- Instructions for the task
Each record below should be output verbatim, without pictures.

- Input material
=== Section Start ===

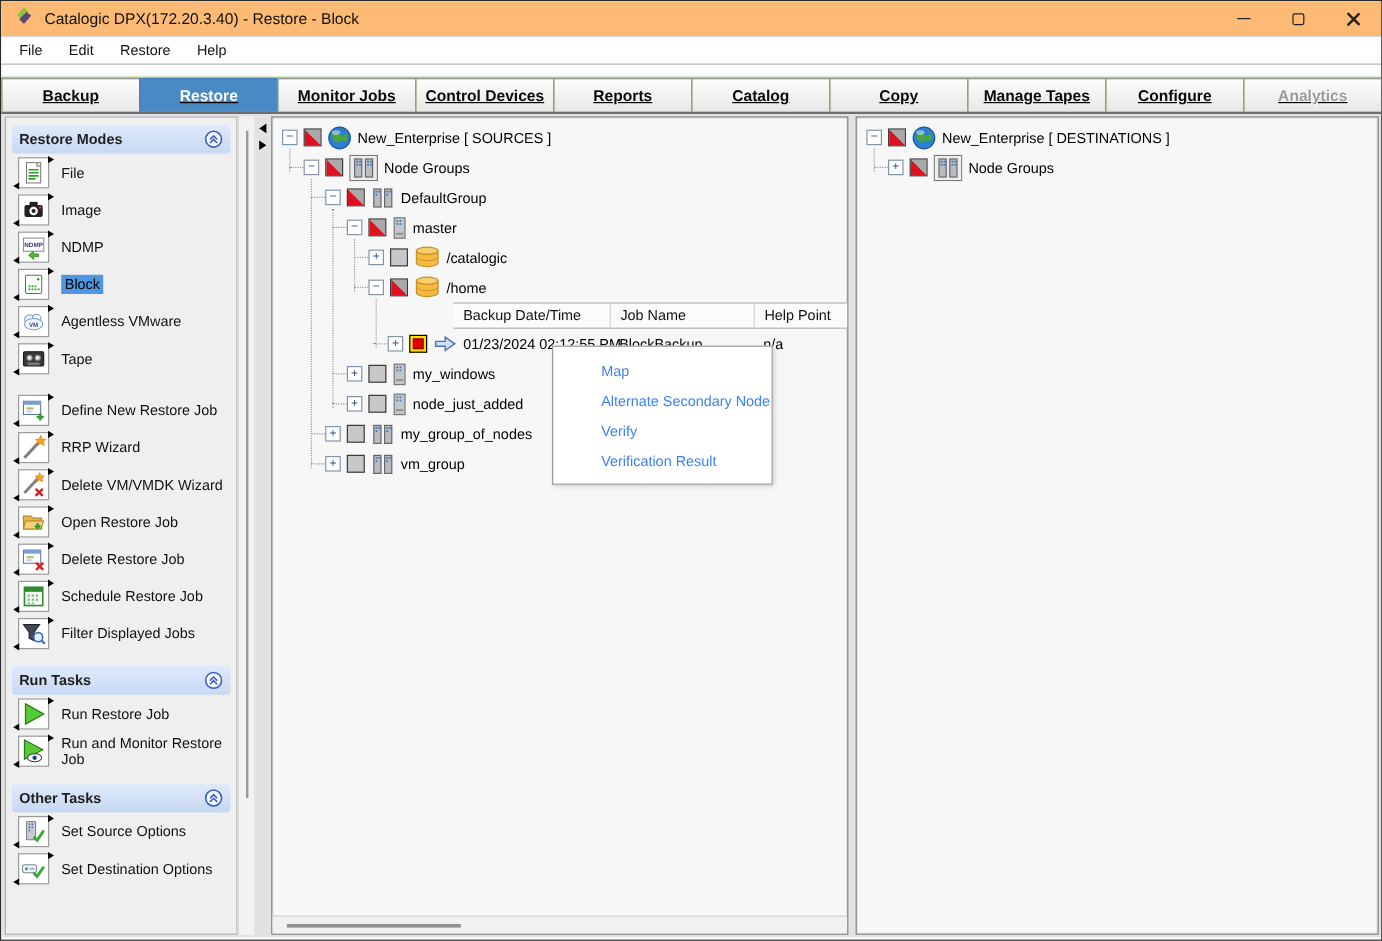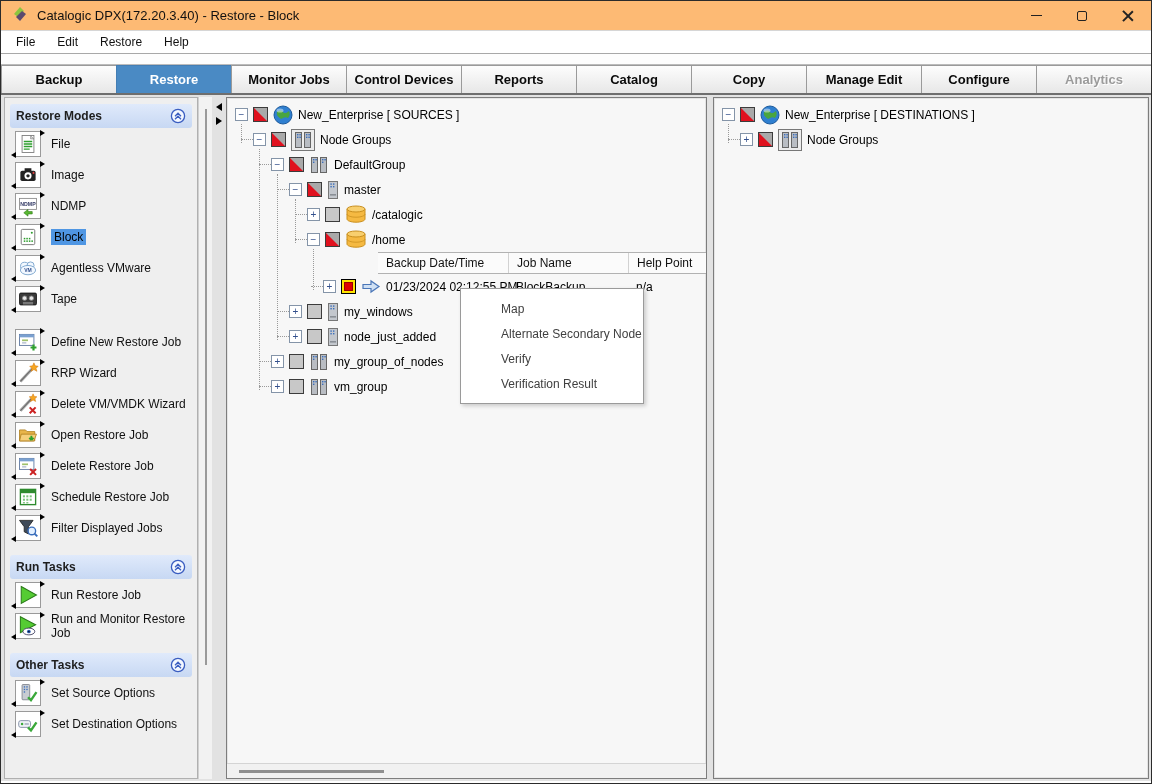--- a/index.html
+++ b/index.html
@@ -26,7 +26,7 @@
   .gap-strip { height:10px; background:#fdfdfd; }
 
   
-  .tabs { display:flex; height:31px; background:#84cc16; border-top:1px solid #bbb; border-bottom:2px solid #6e6e6e; }
+  .tabs { display:flex; height:31px; background:#84cc16; border-top:1px solid #bbb; border-bottom:2px solid #6e6e6e;text-decoration:underline; }
   .tab { flex:1; display:flex; align-items:center; justify-content:center; font-size:13px; font-weight:bold; color:#0a0a0a;
          background:linear-gradient(#fdfdfd,#e7e7e7); border:1px solid #9a9a9a; border-bottom:none; margin-right:-1px; }
   .tab.active { background:#4a8ac4; color:#fff; border-color:#447eb4; }

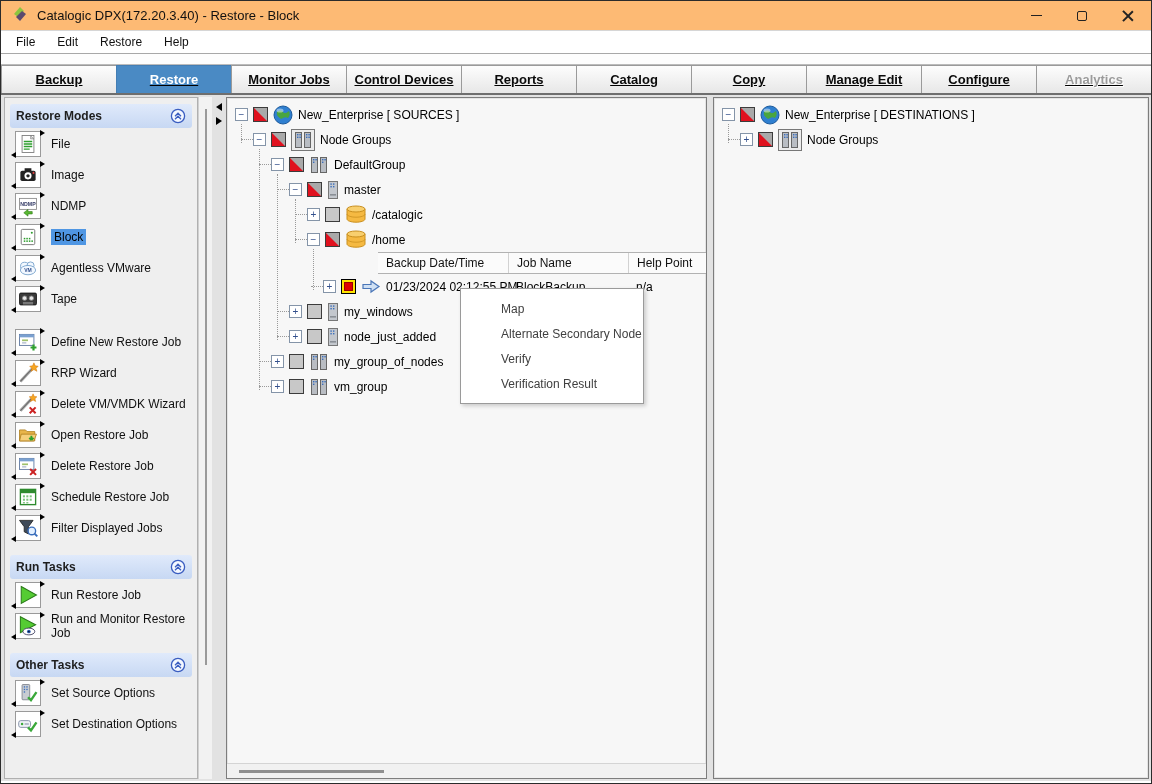--- a/index.html
+++ b/index.html
@@ -133,7 +133,7 @@
     <div class="tab">Reports</div>
     <div class="tab">Catalog</div>
     <div class="tab">Copy</div>
-    <div class="tab">Manage Edit</div>
+    <div class="tab">Manage Tapes</div>
     <div class="tab">Configure</div>
     <div class="tab disabled">Analytics</div>
   </div>

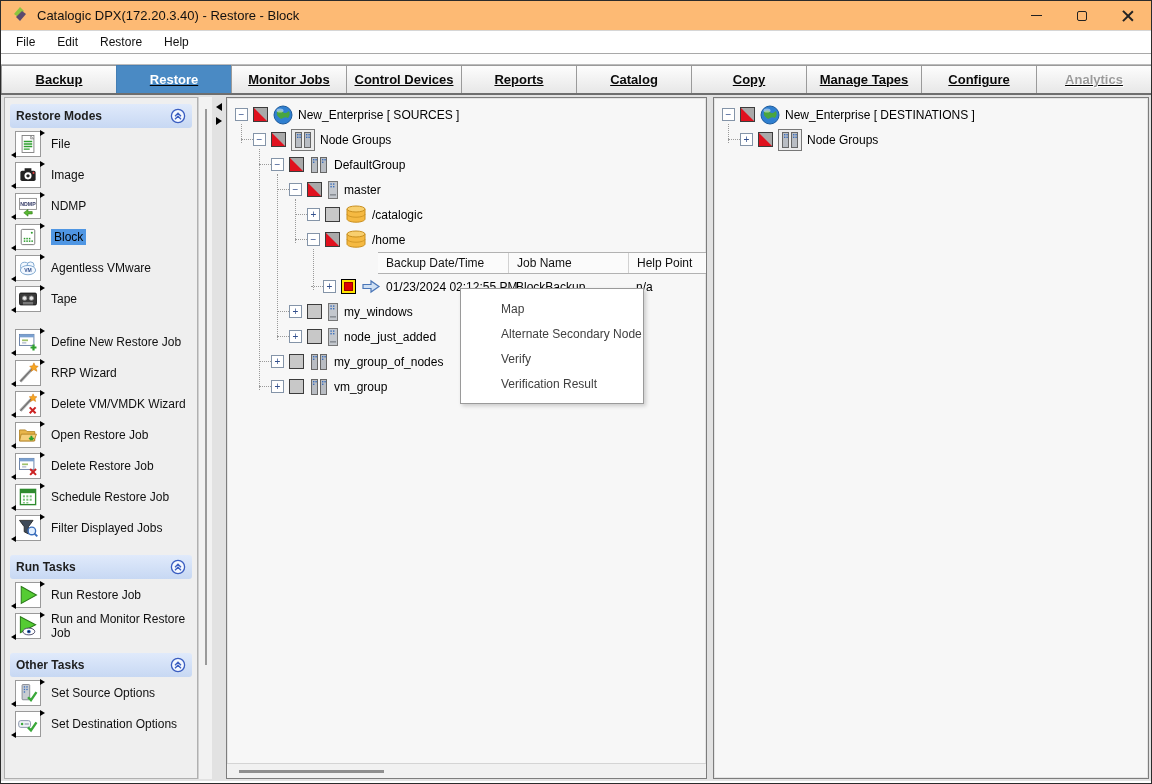--- a/index.html
+++ b/index.html
@@ -88,7 +88,7 @@
   
   .ctx-menu { position:absolute; left:459px; top:287px; width:184px; background:#fff; border:1px solid #9a9a9a;
               box-shadow:2px 2px 4px rgba(0,0,0,.18); padding:7px 0; z-index:50; }
-  .ctx-item { height:25px; display:flex; align-items:center; padding-left:40px; font-size:12px; color:#404040; }
+  .ctx-item { height:25px; display:flex; align-items:center; padding-left:40px; font-size:12px; color:#3b82f6; }
 </style>
 </head>
 <body>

=== Section End ===

- Solved exercise
--- a/index.html
+++ b/index.html
@@ -26,7 +26,7 @@
   .gap-strip { height:10px; background:#fdfdfd; }
 
   
-  .tabs { display:flex; height:31px; background:#84cc16; border-top:1px solid #bbb; border-bottom:2px solid #6e6e6e; }
+  .tabs { display:flex; height:31px; background:#84cc16; border-top:1px solid #bbb; border-bottom:2px solid #6e6e6e;text-decoration:underline; }
   .tab { flex:1; display:flex; align-items:center; justify-content:center; font-size:13px; font-weight:bold; color:#0a0a0a;
          background:linear-gradient(#fdfdfd,#e7e7e7); border:1px solid #9a9a9a; border-bottom:none; margin-right:-1px; }
   .tab.active { background:#4a8ac4; color:#fff; border-color:#447eb4; }

--- a/index.html
+++ b/index.html
@@ -133,7 +133,7 @@
     <div class="tab">Reports</div>
     <div class="tab">Catalog</div>
     <div class="tab">Copy</div>
-    <div class="tab">Manage Edit</div>
+    <div class="tab">Manage Tapes</div>
     <div class="tab">Configure</div>
     <div class="tab disabled">Analytics</div>
   </div>

--- a/index.html
+++ b/index.html
@@ -88,7 +88,7 @@
   
   .ctx-menu { position:absolute; left:459px; top:287px; width:184px; background:#fff; border:1px solid #9a9a9a;
               box-shadow:2px 2px 4px rgba(0,0,0,.18); padding:7px 0; z-index:50; }
-  .ctx-item { height:25px; display:flex; align-items:center; padding-left:40px; font-size:12px; color:#404040; }
+  .ctx-item { height:25px; display:flex; align-items:center; padding-left:40px; font-size:12px; color:#3b82f6; }
 </style>
 </head>
 <body>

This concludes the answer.